:: Available data ::

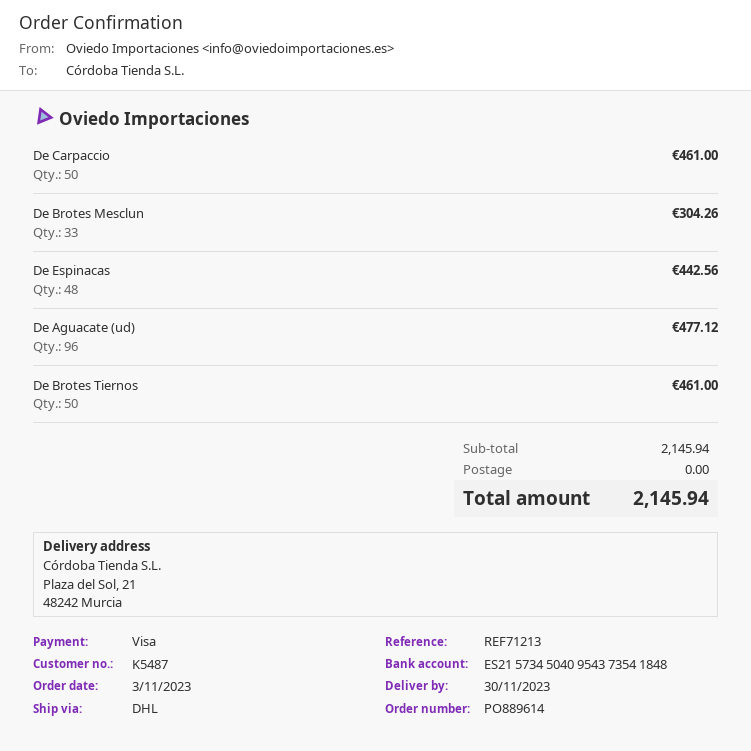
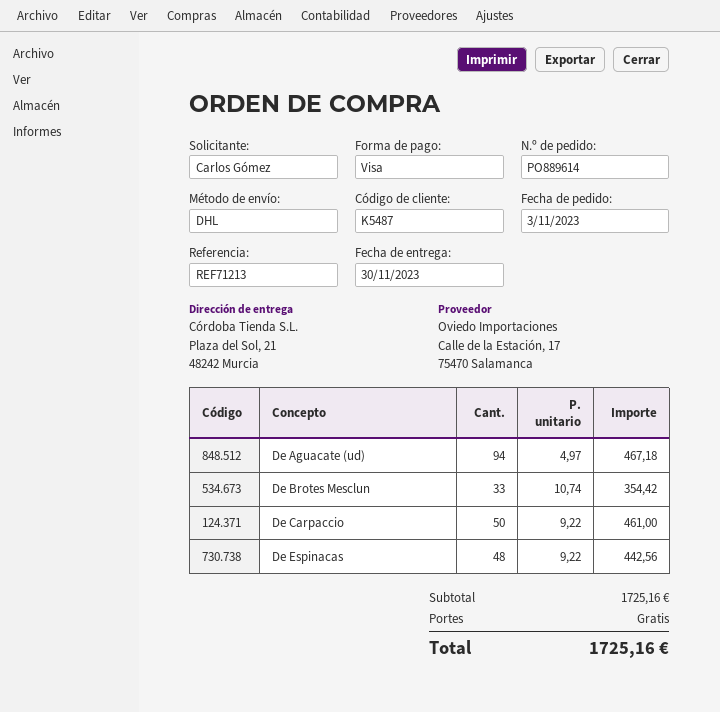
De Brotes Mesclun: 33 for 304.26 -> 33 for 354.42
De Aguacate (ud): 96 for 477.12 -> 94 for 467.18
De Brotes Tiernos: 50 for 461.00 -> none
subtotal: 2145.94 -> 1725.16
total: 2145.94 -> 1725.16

:::

> [What to produce] Among the records above, find each line holding "Brotes" and list it.

> [Written response]
De Brotes Mesclun: 33 for 304.26 -> 33 for 354.42
De Brotes Tiernos: 50 for 461.00 -> none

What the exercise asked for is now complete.